Pressemitteilung

„Arbeiten an der K5 – leider auch nachts“

Abschlussarbeiten an der Rohrtour der Kaverne K5 beginnen

5.5.2015

Wie bereits von der GHG - Gasspeicher Hannover GmbH im März angekündigt, beginnen jetzt die Abschlussarbeiten an der Rohrtour der Kaverne K5.

Die dafür erforderliche Workover-Anlage steht bereits seit April im hinteren Teil des Betriebsgeländes der GHG. Teilweise muss rund um die Uhr und auch am Wochenende gearbeitet werden. „Manche Arbeitsschritte lassen sich nicht unterbrechen, daher ist leider auch nachts mit Geräuschen von der Baustelle zu rechnen“, sagt GHG-Geschäftsführer Karl-Josef Risch. Die geltenden Grenzwerte werde die GHG natürlich einhalten. Als zusätzlicher Lärmschutz für diese temporären Arbeiten schirmt eine Containerwand den Kavernenplatz nach Norden und Osten ab.

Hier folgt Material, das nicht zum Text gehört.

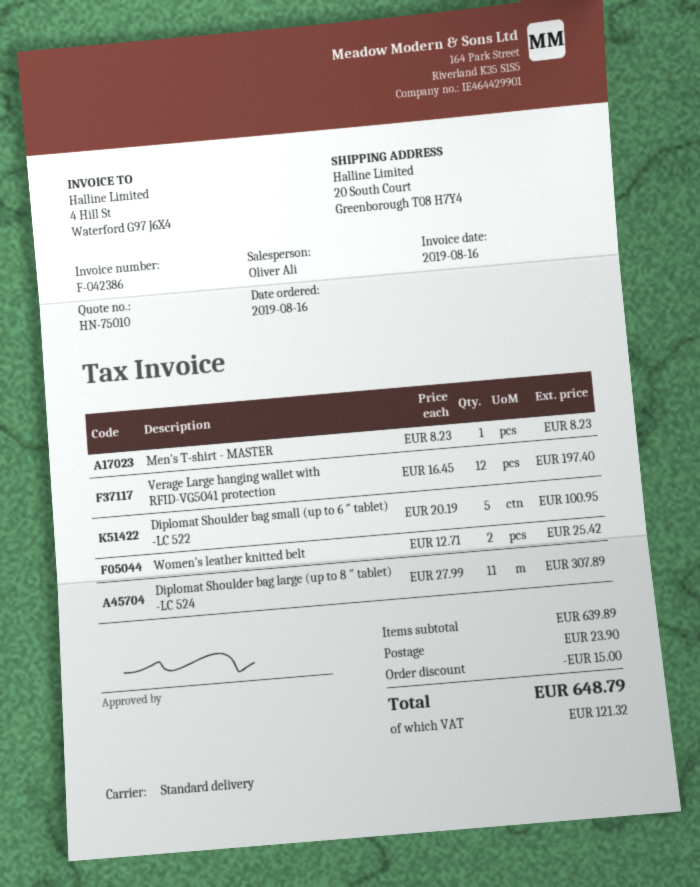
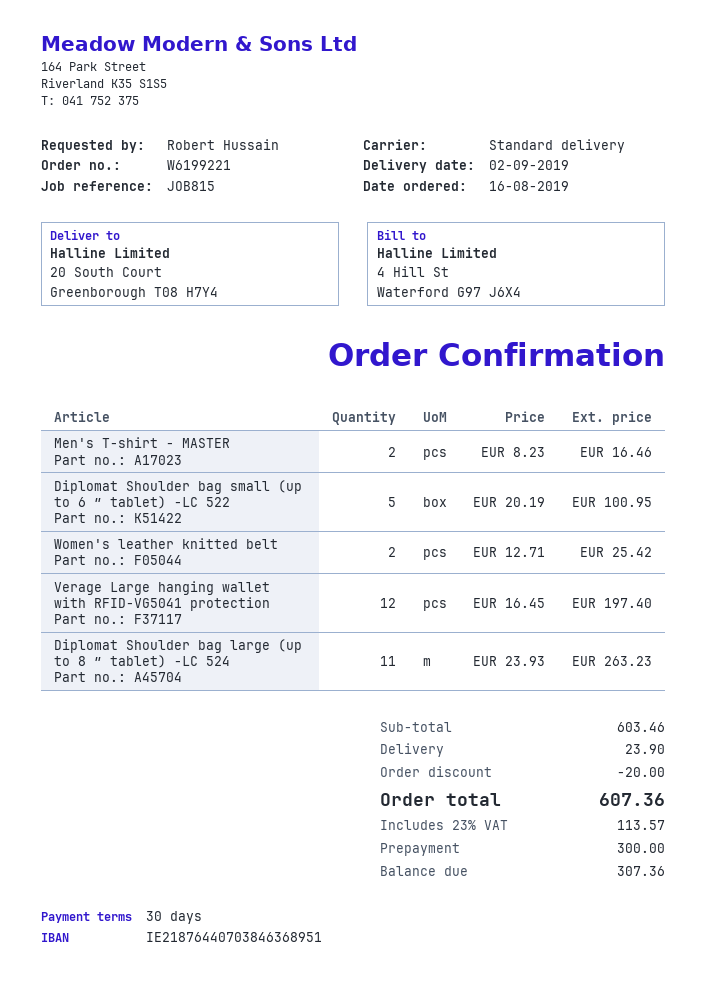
Men's T-shirt - MASTER: 1 x 8.23 = 8.23 -> 2 x 8.23 = 16.46
Diplomat Shoulder bag large (up to 8 ″ tablet) -LC 524: 11 x 27.99 = 307.89 -> 11 x 23.93 = 263.23
subtotal: 639.89 -> 603.46
discount: 15.00 -> 20.00
tax: 121.32 -> 113.57
total: 648.79 -> 607.36

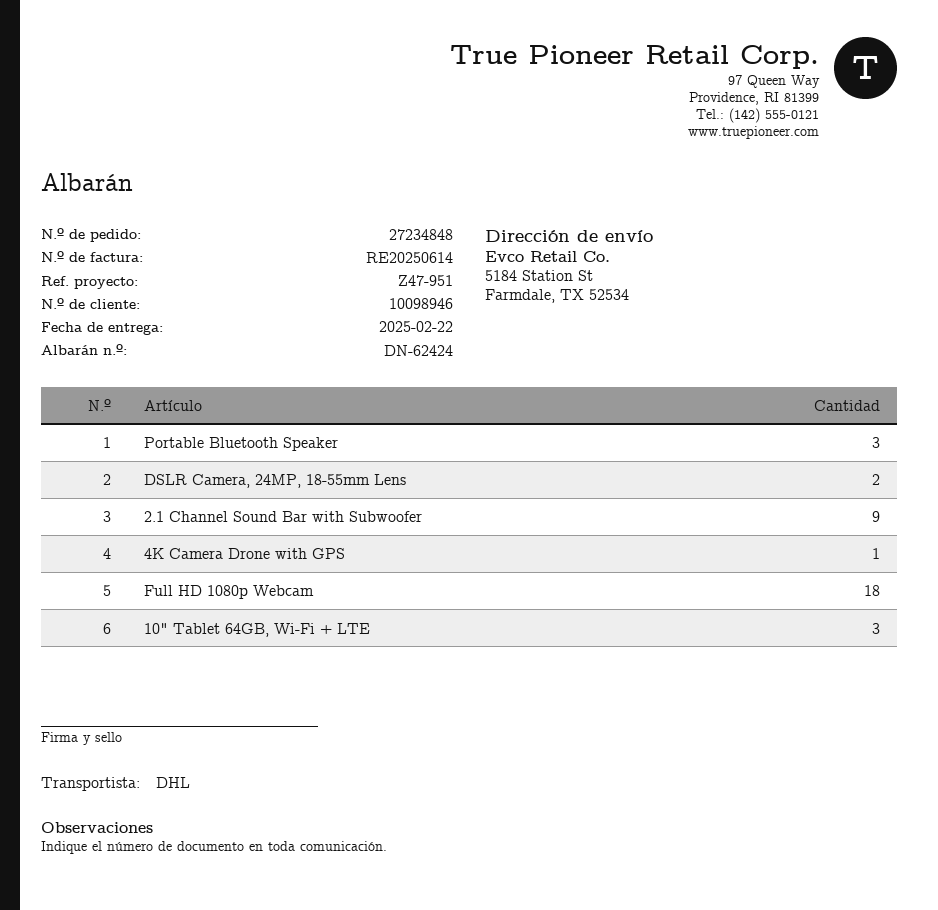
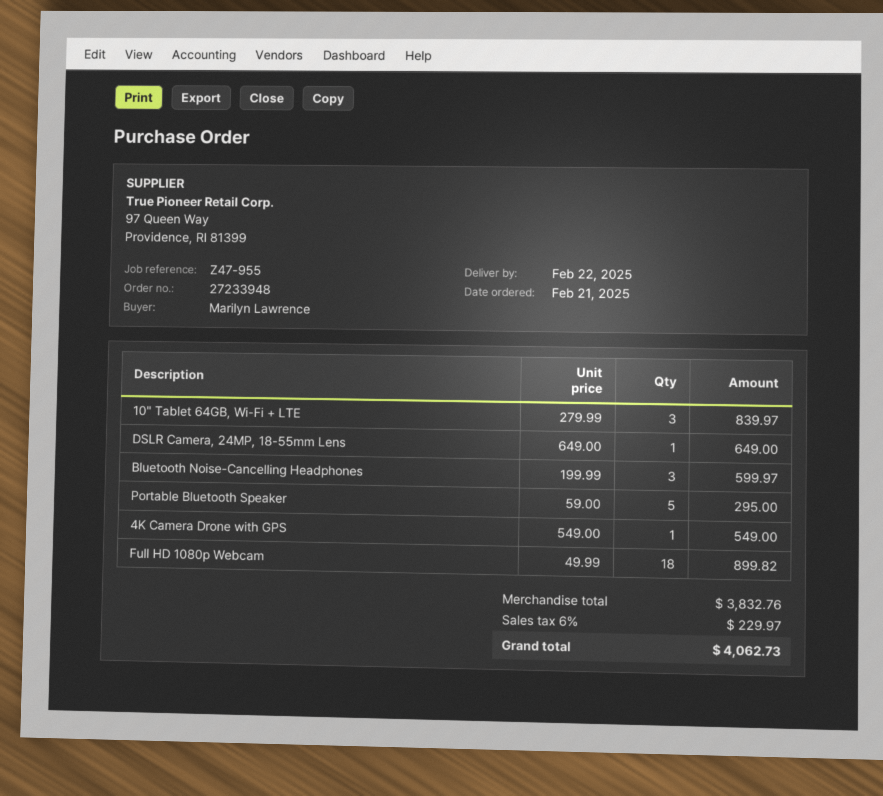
order number: 27234848 -> 27233948
reference: Z47-951 -> Z47-955
Portable Bluetooth Speaker: 3 -> 5
DSLR Camera, 24MP, 18-55mm Lens: 2 -> 1
2.1 Channel Sound Bar with Subwoofer: 9 -> none
Bluetooth Noise-Cancelling Headphones: none -> 3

Die Rohrtour ist das äußere von zwei Rohren, die von der Erdoberfläche bis in die Kaverne reichen. Es hat einen Durchmesser von rund 35 Zentimetern. Oben hat das Rohr eine Wandstärke von 1,3 Zentimetern, die sich aus technischen Gründen geringfügig verstärkt – ab einer Tiefe von 700 Metern beträgt die Wandstärke 1,9 Zentimeter. Es mantelt das rund 1.400 Meter lange Bohrloch aus.  In diese Rohrtour wird Mitte Februar 2016 das sogenannte Förderrohr eingebaut. Dieses Rohr ist im Durchmesser etwas kleiner. Darin wird danach Ende Februar 2016 die etwa 1.700 m lange Soleentleerungsrohrtour eingehängt. Durch die eine Rohrtour wird das Erdgas eingespeichert, durch die andere Rohrtour strömt die durch das Erdgas verdrängte Sole aus der Kaverne und wird zum Bergwerk bei Sehnde gepumpt.